I'm a novice gardener and I don't know what kind of rose it is - I have seen it flower previously and it has beautiful pale orange roses that flower all through summer.

 

However it looks as though it's now around 7ft tall and I have no idea how to prune it without killing it or damaging it.  I've posted some pictures so that people can see how it is growing.

 

Any advice would be hugely appreciated.

thanks!  

Posts

  • How you prune it depends on what you have. Does it flower all at once or throughout the season? Good info here:- https://www.rhs.org.uk/advice/profile?PID=178

  • Sally  2Sally 2 Posts: 2

    It flowers all through the summer, thanks.

  • Repeat-flowering shrub roses
    • Maintain a balanced framework by reducing strong new growth in late winter by up to one-third. “English” roses:  prune back the previous season’s growths by 30 to 50 percent of their length
    • Shorten strong sideshoots to two or three buds
    • Mature plants require a light renewal pruning each winter by cutting some of the older main stems back to the base.

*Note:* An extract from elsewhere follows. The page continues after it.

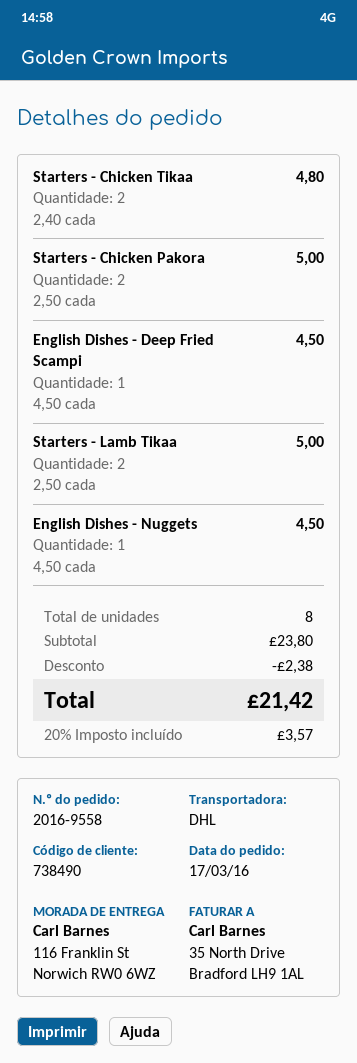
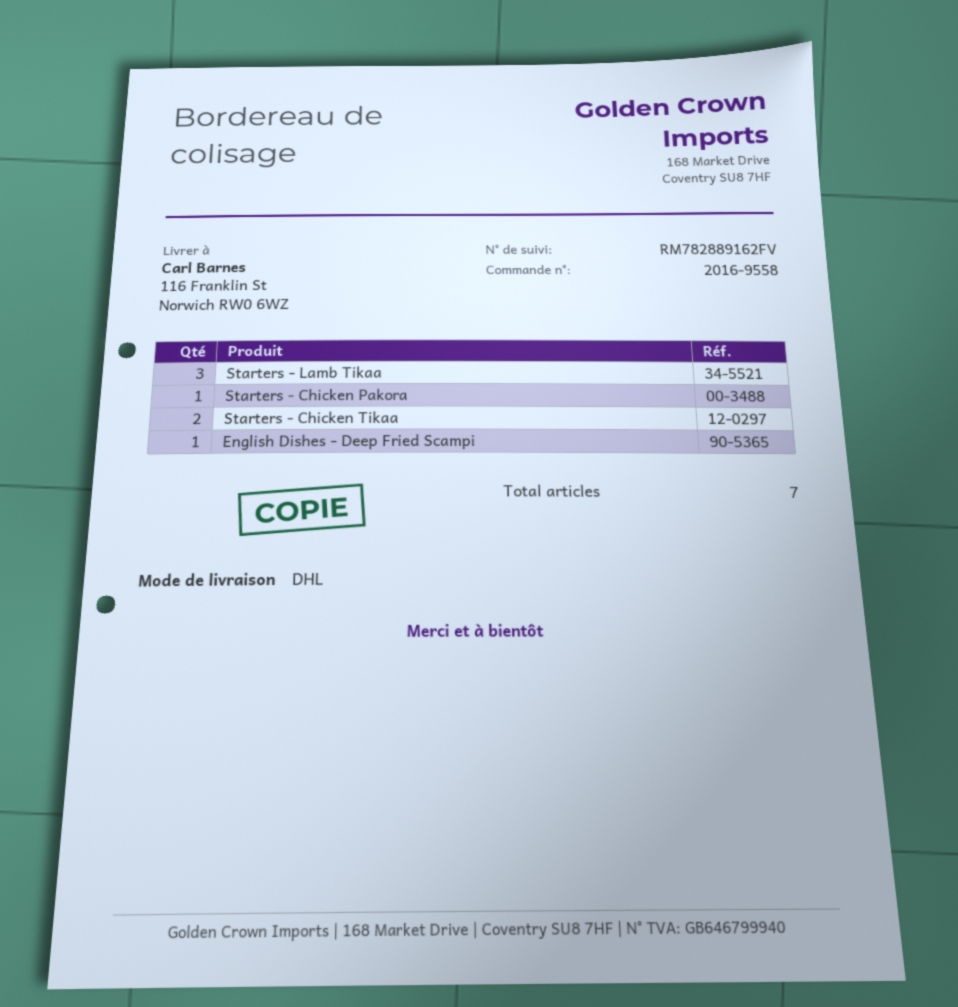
Starters - Chicken Pakora: 2 -> 1
Starters - Lamb Tikaa: 2 -> 3
English Dishes - Nuggets: 1 -> none
total quantity: 8 -> 7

This encourages vigorous new shoots from the base that will flower the following summer
    • Deadhead spent blooms as they fade in the summer, to encourage production of further flowers

    With a rose that old, it'll either take the pruning well and bounce back or it'll die. Chop it back hard once it's done and see what happens.

  • LiriodendronLiriodendron Posts: 8,328

    If you want to reduce it a lot in height, you should do it while the rose is dormant, in winter.  Cutting a lot off it now, when it's in leaf, will give it too much of a shock, I think.

    Next winter (maybe February) you can be pretty brutal with it if you want.  As Jimmy Crawford suggests, the RHS (Royal Horticultural Society) has good advice, with pictures, on the web.

    Since 2019 I've lived in east Clare, in the west of Ireland.